WORK ORDER
Keyword search on "PROTEIN": report each line of the records that contains it.

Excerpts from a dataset
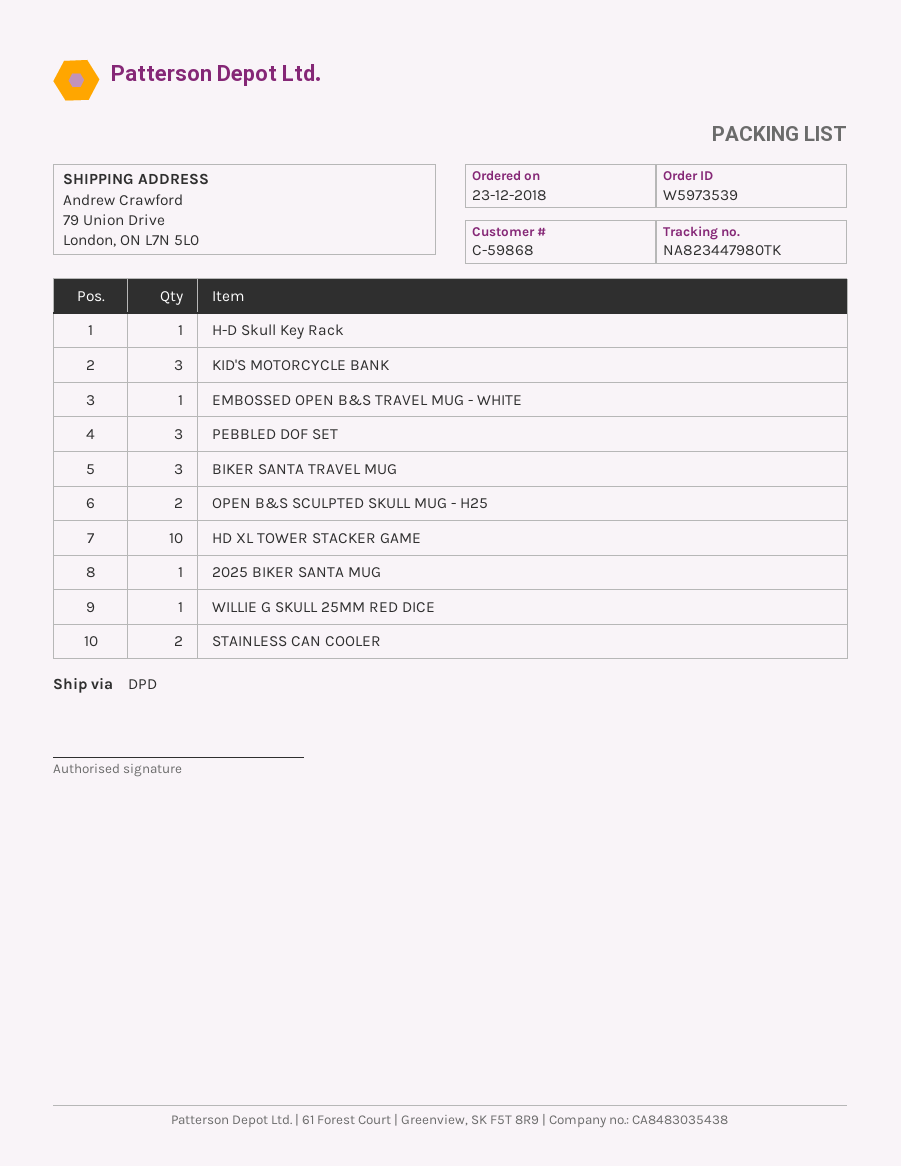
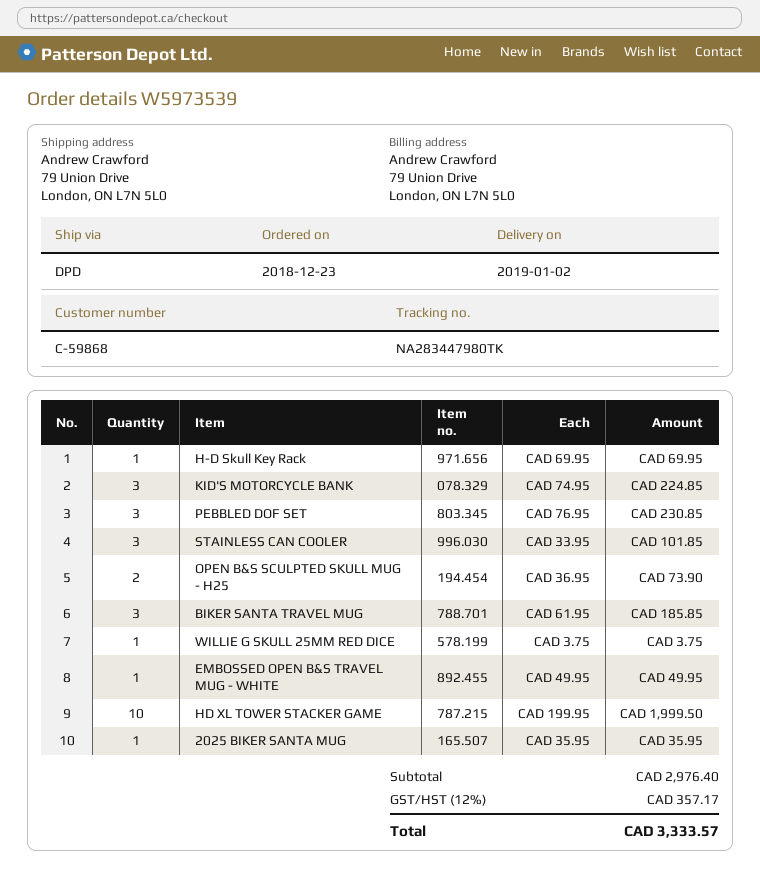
tracking number: NA823447980TK -> NA283447980TK
STAINLESS CAN COOLER: 2 -> 3

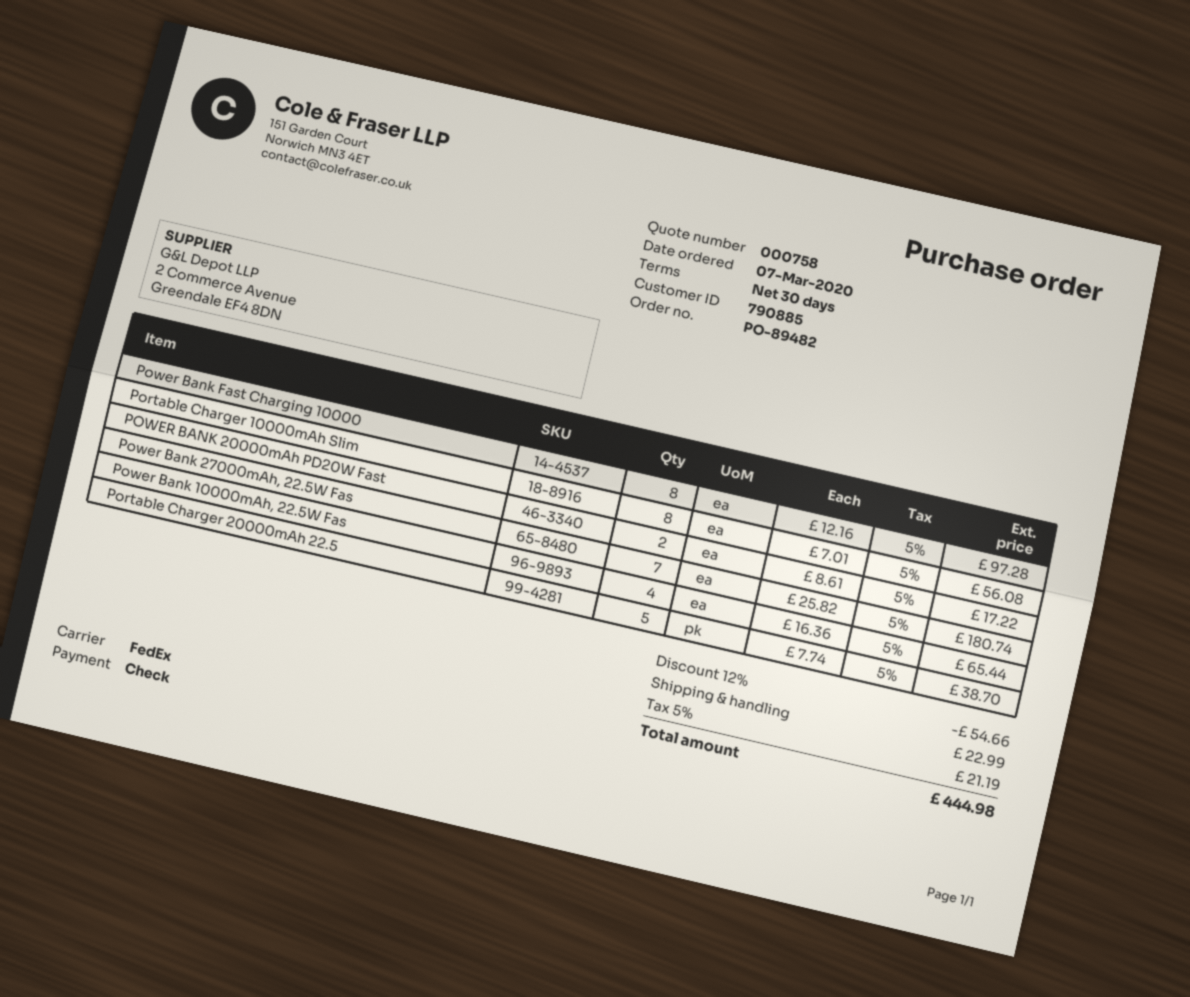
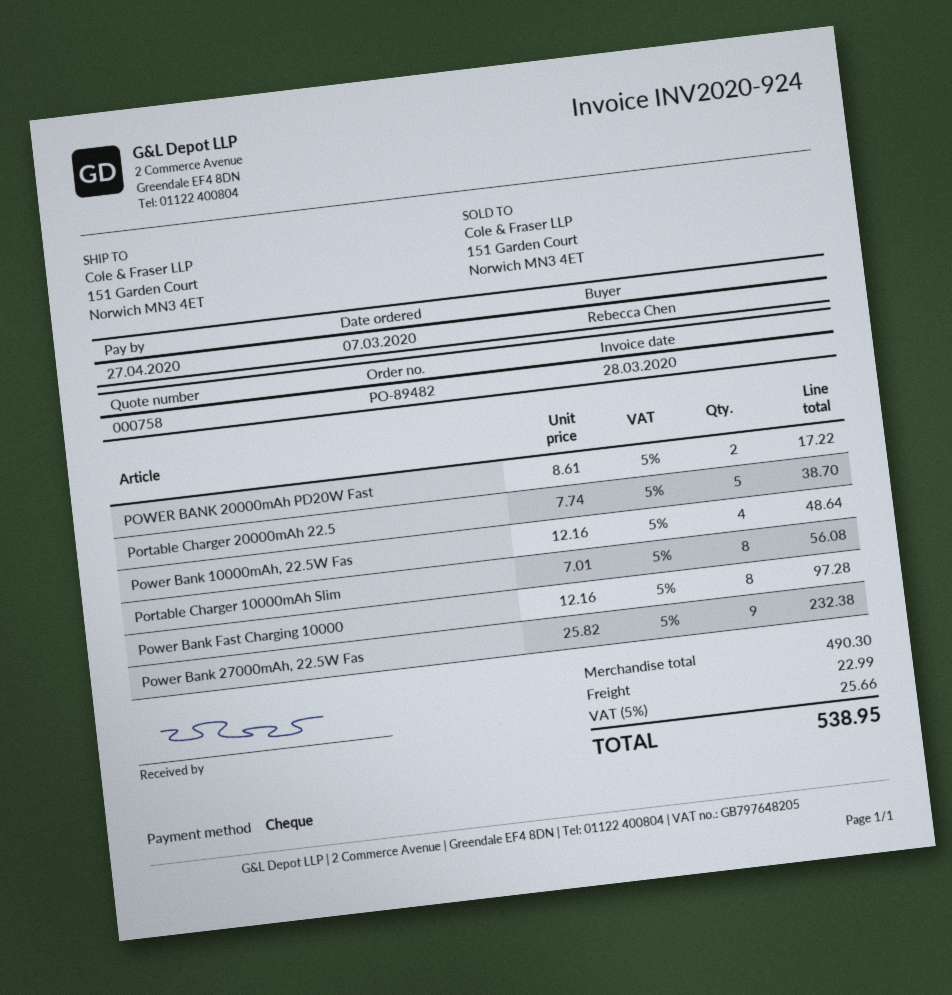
Power Bank 27000mAh, 22.5W Fas: 7 x 25.82 = 180.74 -> 9 x 25.82 = 232.38
Power Bank 10000mAh, 22.5W Fas: 4 x 16.36 = 65.44 -> 4 x 12.16 = 48.64
discount: 12% = 54.66 -> none
tax: 5% = 21.19 -> 5% = 25.66
total: 444.98 -> 538.95

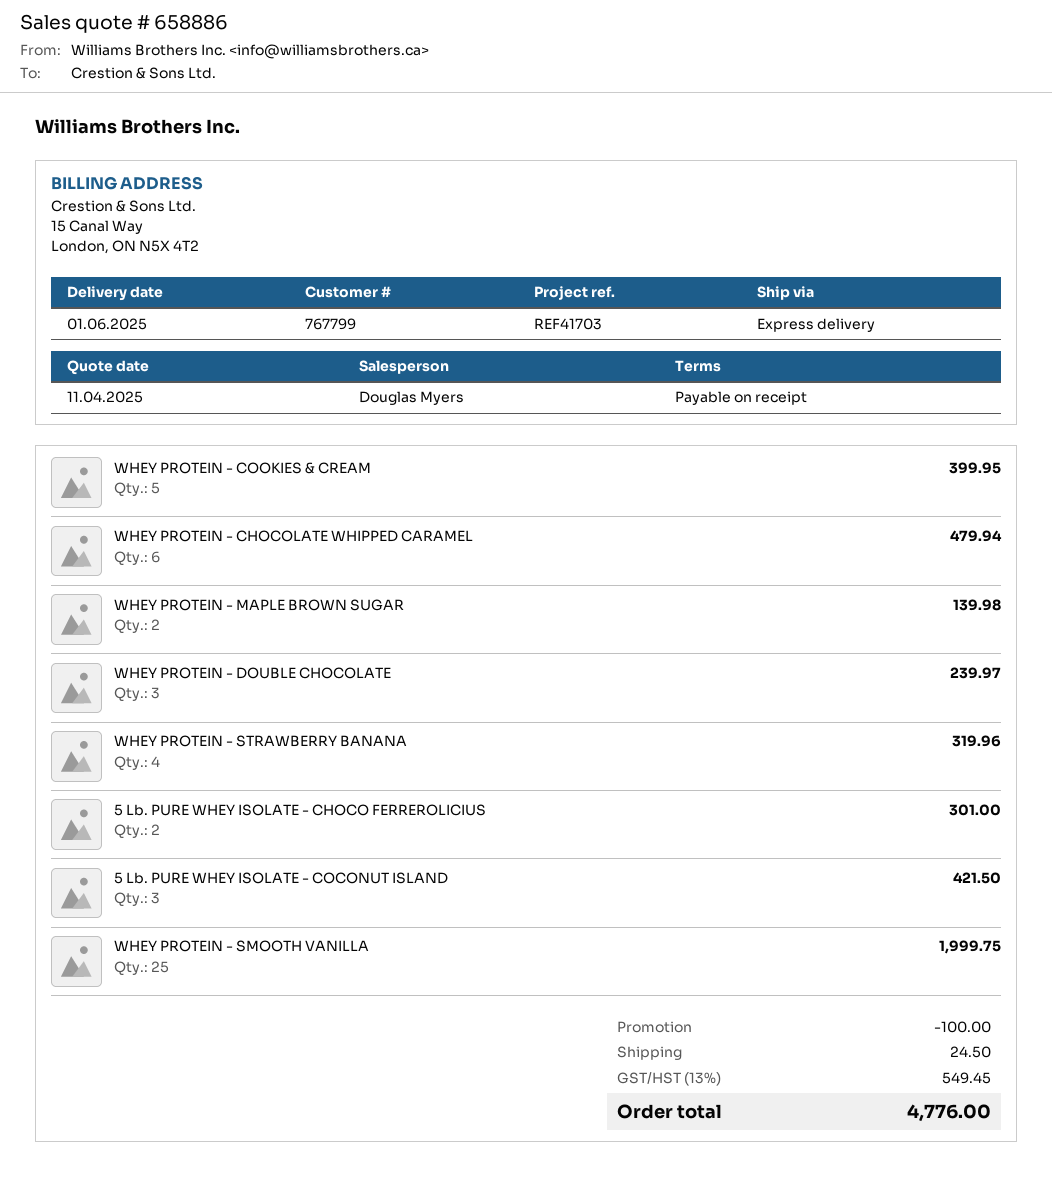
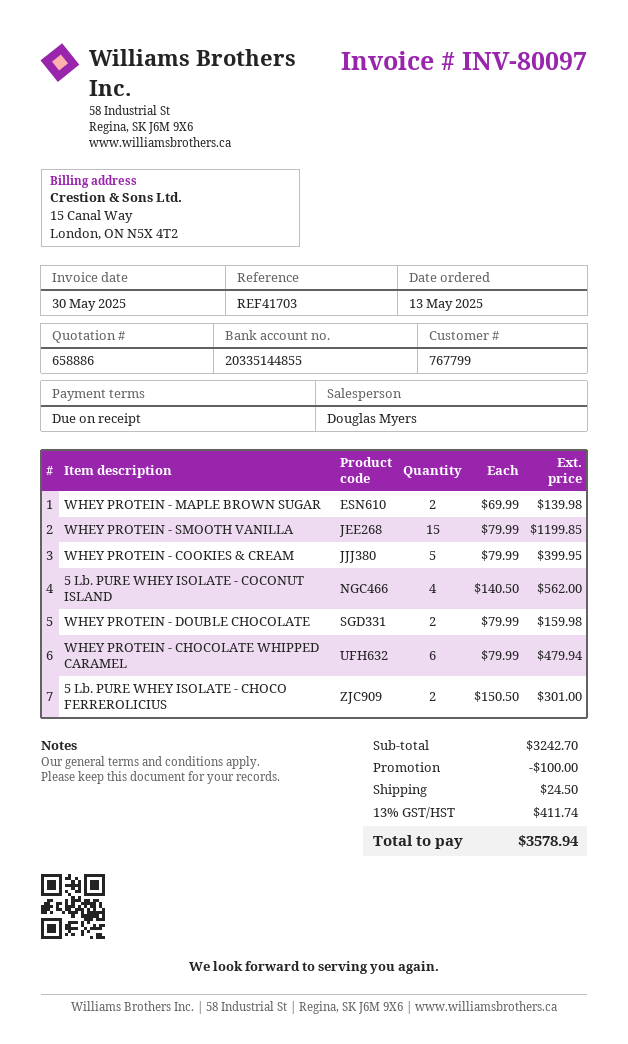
WHEY PROTEIN - DOUBLE CHOCOLATE: 3 for 239.97 -> 2 for 159.98
WHEY PROTEIN - STRAWBERRY BANANA: 4 for 319.96 -> none
5 Lb. PURE WHEY ISOLATE - COCONUT ISLAND: 3 for 421.50 -> 4 for 562.00
WHEY PROTEIN - SMOOTH VANILLA: 25 for 1999.75 -> 15 for 1199.85
tax: 13% = 549.45 -> 13% = 411.74
total: 4776.00 -> 3578.94

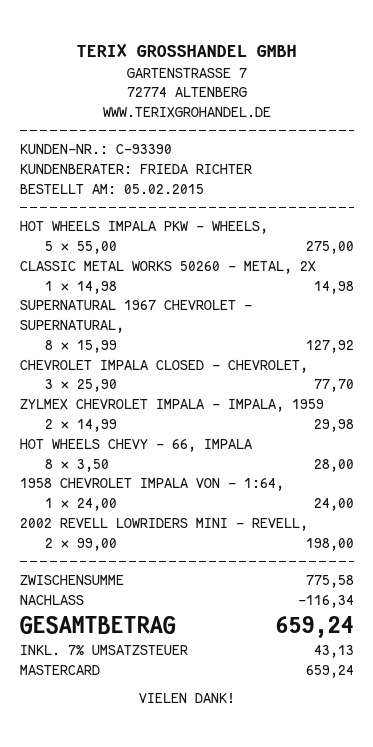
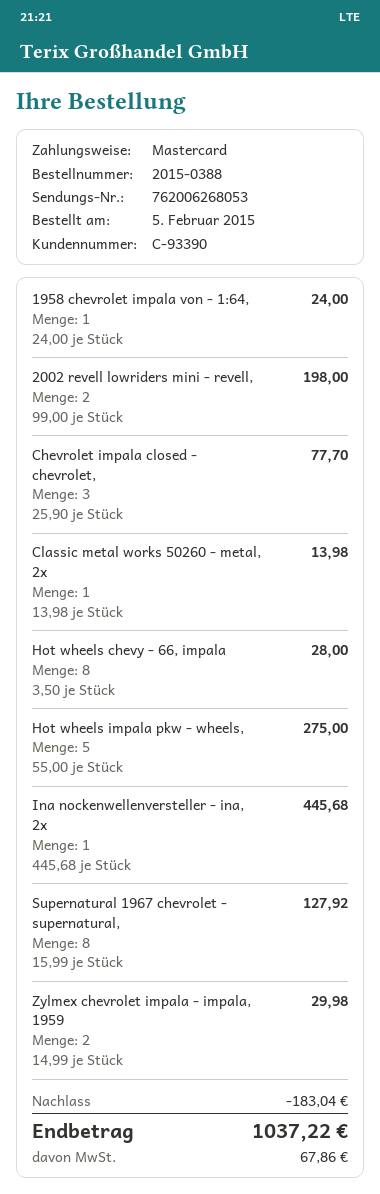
CLASSIC METAL WORKS 50260 - METAL, 2X: 1 x 14.98 = 14.98 -> 1 x 13.98 = 13.98
Ina nockenwellenversteller - ina, 2x: none -> 1 x 445.68 = 445.68
discount: 116.34 -> 183.04
tax: 43.13 -> 67.86
total: 659.24 -> 1037.22

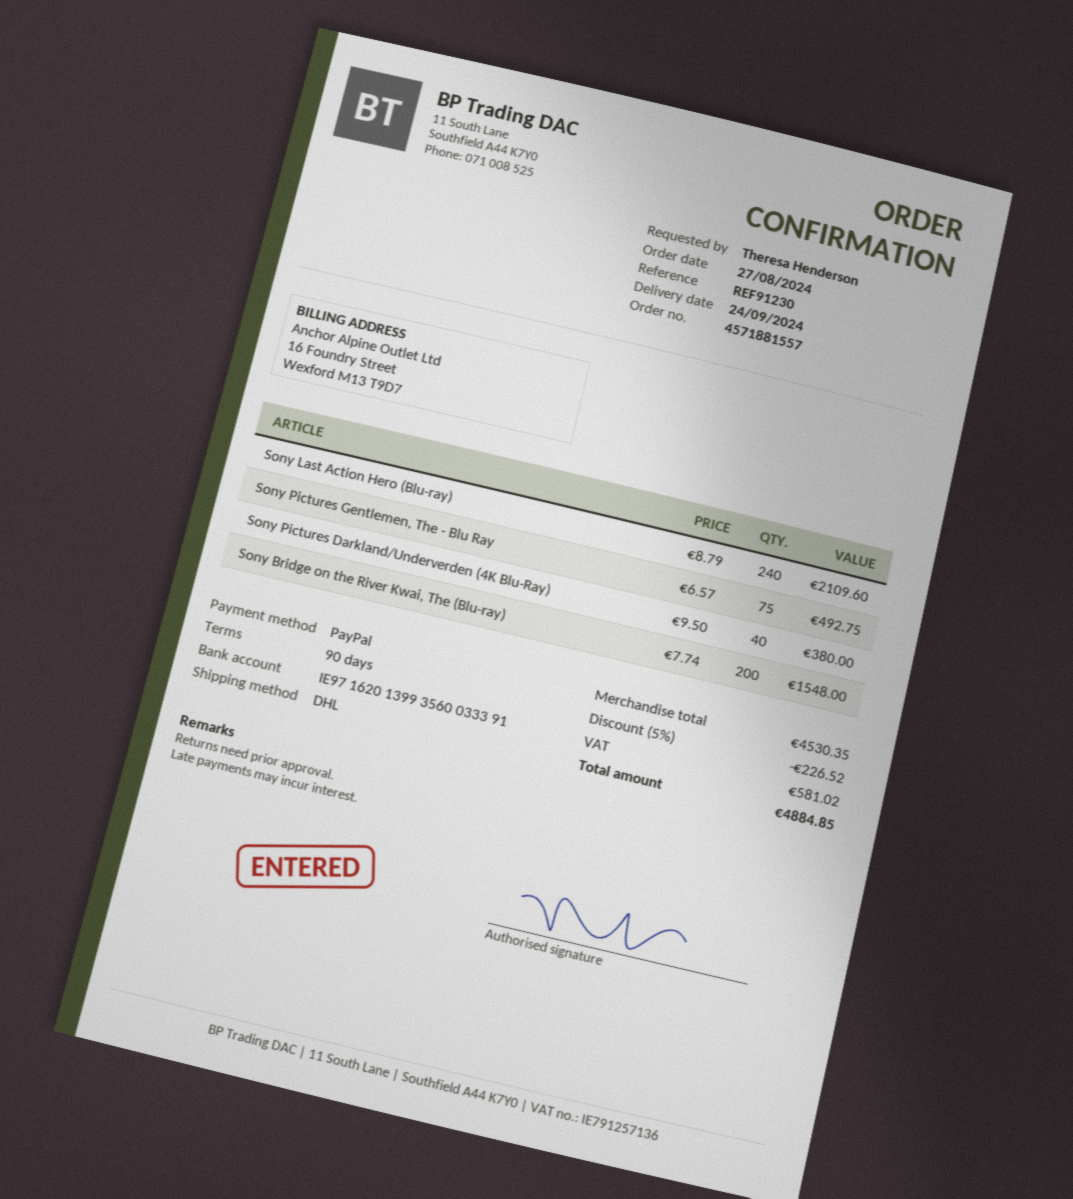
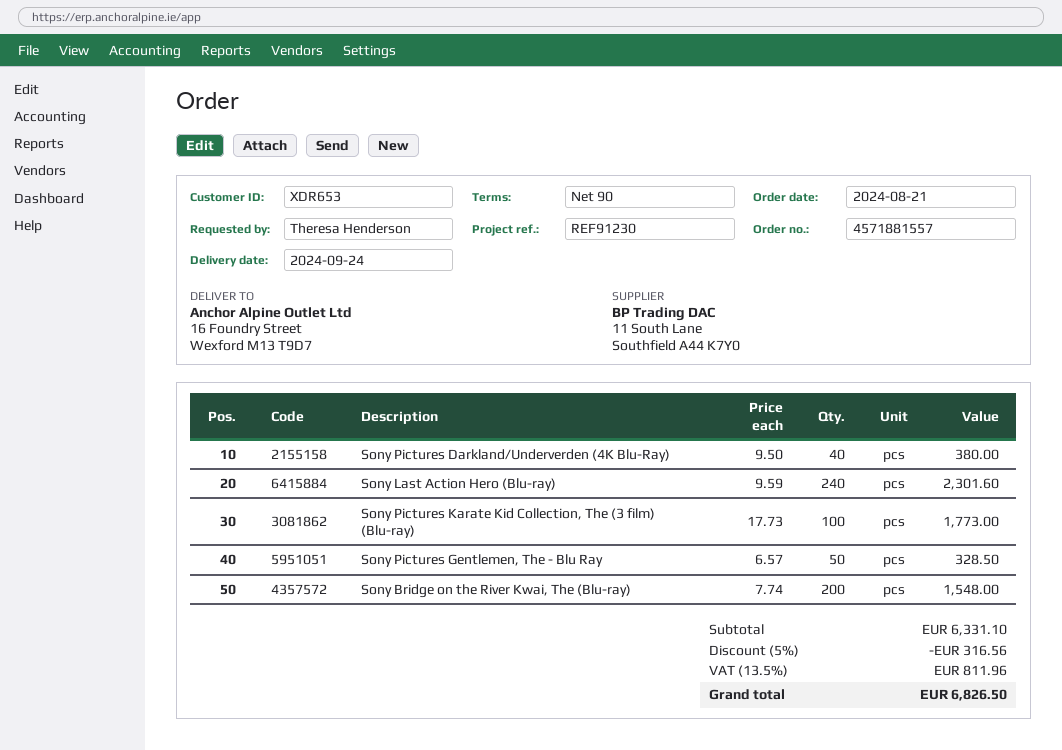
order date: 2024-08-27 -> 2024-08-21
Sony Last Action Hero (Blu-ray): 240 x 8.79 = 2109.60 -> 240 x 9.59 = 2301.60
Sony Pictures Gentlemen, The - Blu Ray: 75 x 6.57 = 492.75 -> 50 x 6.57 = 328.50
Sony Pictures Karate Kid Collection, The (3 film) (Blu-ray): none -> 100 x 17.73 = 1773.00
subtotal: 4530.35 -> 6331.10
discount: 5% = 226.52 -> 5% = 316.56
tax: 581.02 -> 811.96
total: 4884.85 -> 6826.50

SOLVED EXERCISE
WHEY PROTEIN - DOUBLE CHOCOLATE: 3 for 239.97 -> 2 for 159.98
WHEY PROTEIN - STRAWBERRY BANANA: 4 for 319.96 -> none
WHEY PROTEIN - SMOOTH VANILLA: 25 for 1999.75 -> 15 for 1199.85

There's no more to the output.